Survey design problem

Problem definition

Each customer of a set $C = \{c_1, c_2, \ldots, c_n\}$ of $n$ customers has purchased a subset of $m$ products $P= \{p_1, p_2, \ldots, p_m\}$.

Marketing department wants to know customers opinion and design a survey with the following requirements:

  1. Each customer $i$ agreed to answer a number of questions about the purchased products in the range $[q^{\min}_i, q^{\max}_i]$
  2. For each product $j$, the marketing department requires at least $a^{\min}_j$ and at most $a^{\max}_j$ answers.

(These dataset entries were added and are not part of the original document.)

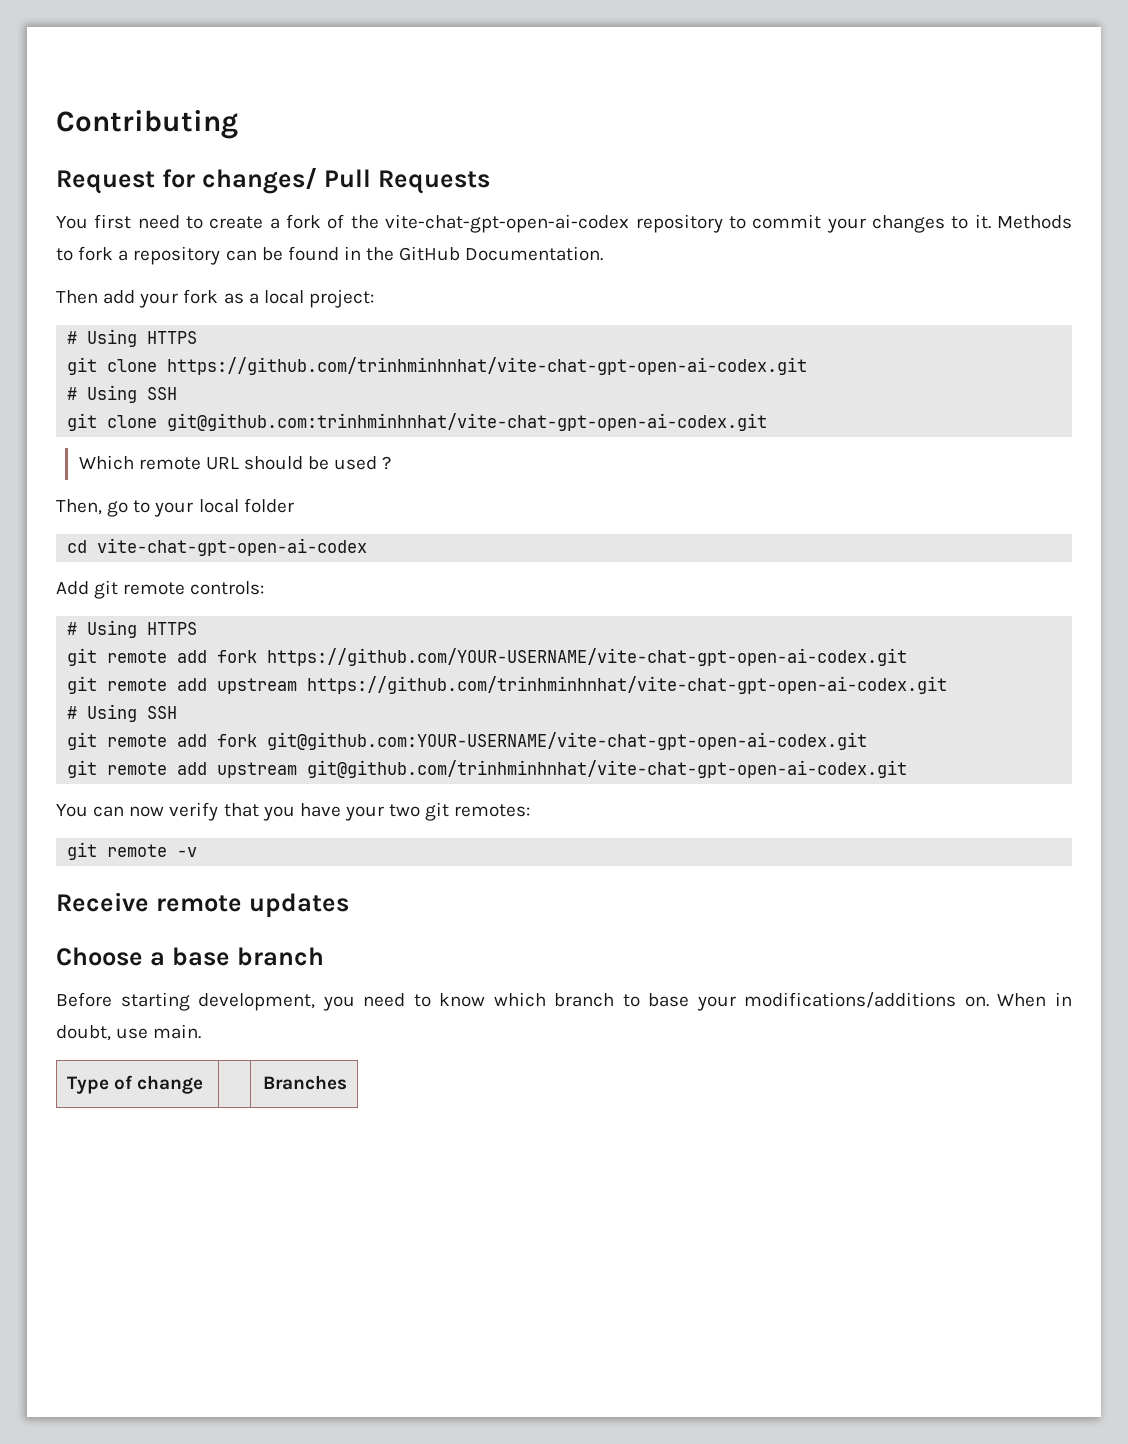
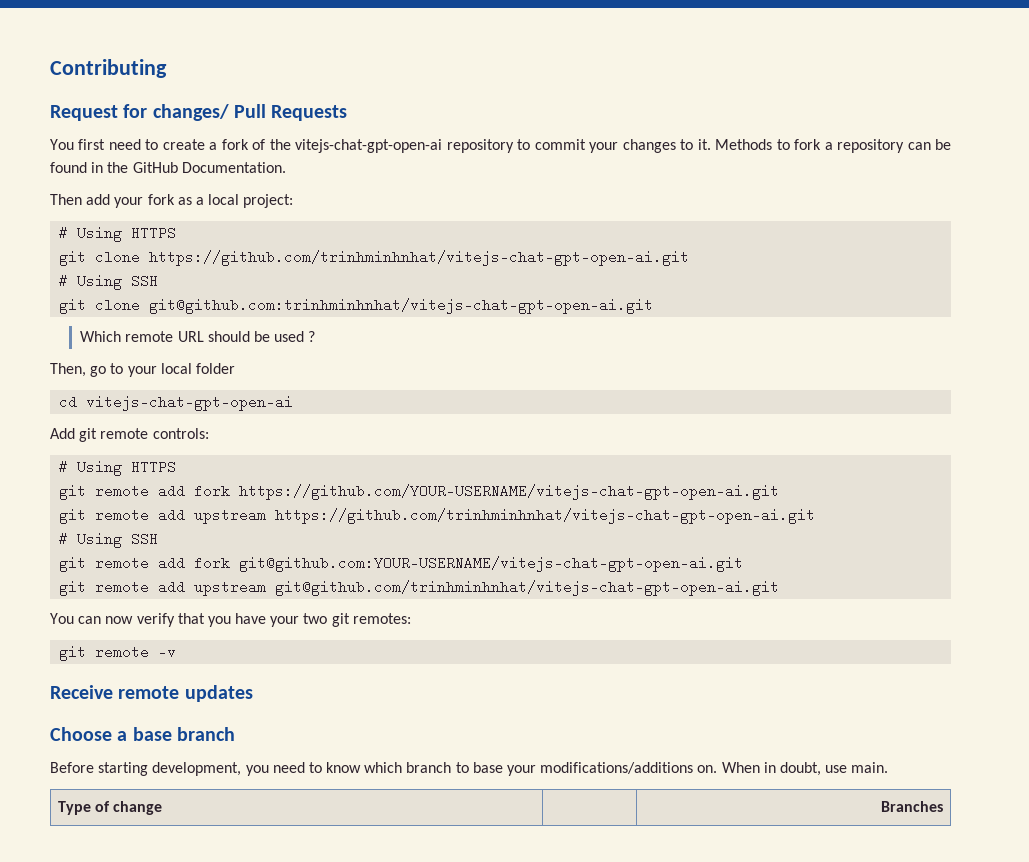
[385,214,630,233] vite-chat-gpt-open-ai-codex -> [295,139,443,153] vitejs-chat-gpt-open-ai
[167,357,808,375] https://github.com/trinhminhnhat/vite-chat-gpt-open-ai-codex.git -> [149,250,690,266] https://github.com/trinhminhnhat/vitejs-chat-gpt-open-ai.git
[167,413,768,431] git@github.com:trinhminhnhat/vite-chat-gpt-open-ai-codex.git -> [149,298,654,314] git@github.com:trinhminhnhat/vitejs-chat-gpt-open-ai.git
[97,538,368,556] vite-chat-gpt-open-ai-codex -> [86,395,294,411] vitejs-chat-gpt-open-ai
[267,648,908,666] [67,676,948,694] https://github.com/YOUR-USERNAME/vite-chat-gpt-open-ai-codex.git // git remote add upstream https://github.com/trinhminhnhat/vite-chat-gpt-open-ai-codex.git -> [239,484,780,500] [59,508,816,524] https://github.com/YOUR-USERNAME/vitejs-chat-gpt-open-ai.git // git remote add upstream https://github.com/trinhminhnhat/vitejs-chat-gpt-open-ai.git
[267,732,868,750] [67,760,908,778] git@github.com:YOUR-USERNAME/vite-chat-gpt-open-ai-codex.git // git remote add upstream git@github.com/trinhminhnhat/vite-chat-gpt-open-ai-codex.git -> [239,556,744,572] [59,580,780,596] git@github.com:YOUR-USERNAME/vitejs-chat-gpt-open-ai.git // git remote add upstream git@github.com/trinhminhnhat/vitejs-chat-gpt-open-ai.git

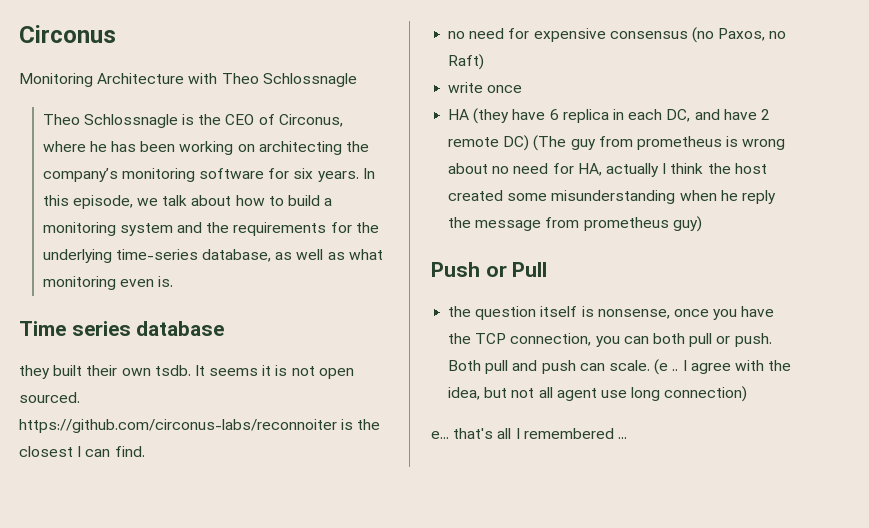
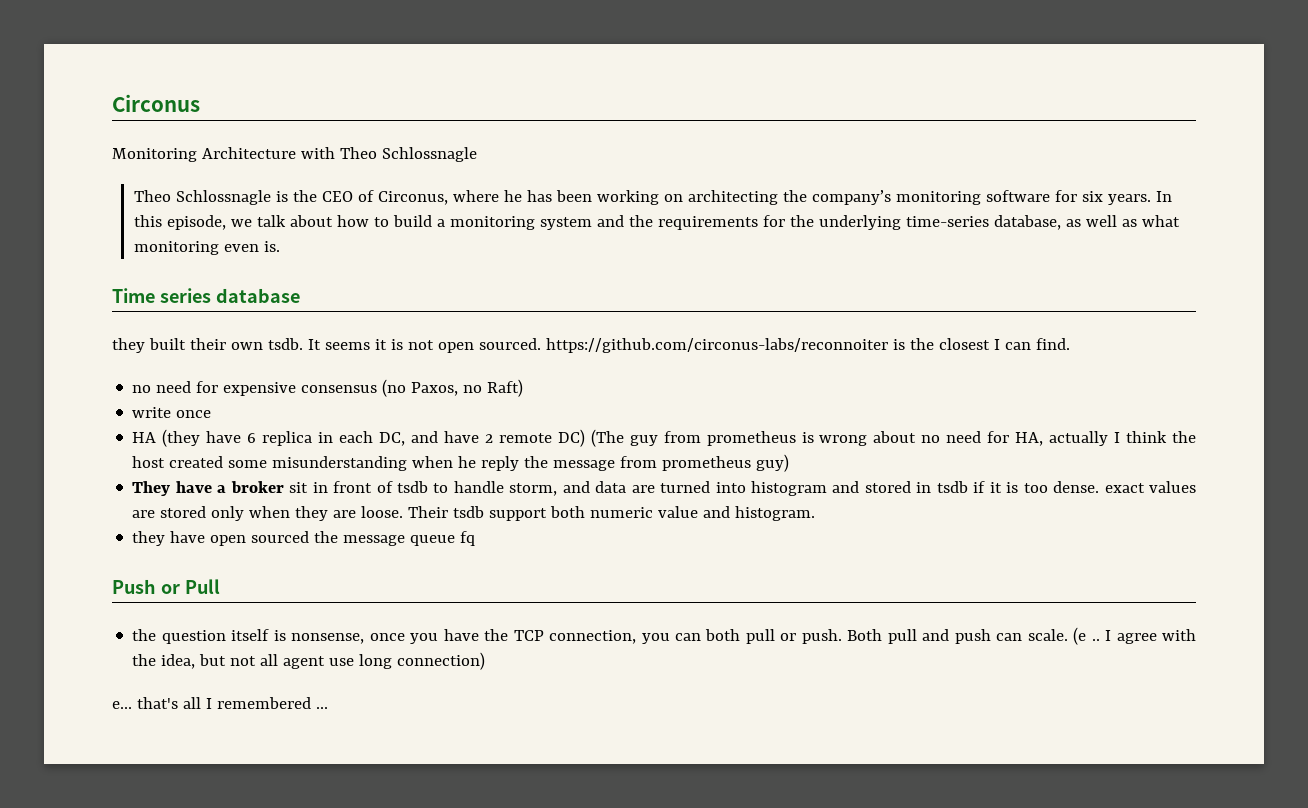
(702, 224) none -> [132,481,1197,496] [132,506,816,521] [132,531,476,546] // They have a broker sit in front of tsdb to handle storm, and data are turned into histogram and stored in tsdb if it is too dense. exact values are stored only when they are loose. Their tsdb support both numeric value and histogram. // they have open sourced the message queue fq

Find an assigment of questions to clients that satisfies the above requirements.

Instance generation

The random package is used to generate an instance of the survey design problem. A real instance will read data from a file.

In [1]:
import networkx as nx
import random as rnd
import matplotlib.pyplot as plt
from IPython.display import SVG
import pygraphviz as pgv

rnd.seed (10)

n_customers = 5
n_products = 7

# Customers list
customers = ['c' + str(i + 1) for i in range(n_customers)]

#Products list
products = ['p' + str(i + 1) for i in range(n_products)]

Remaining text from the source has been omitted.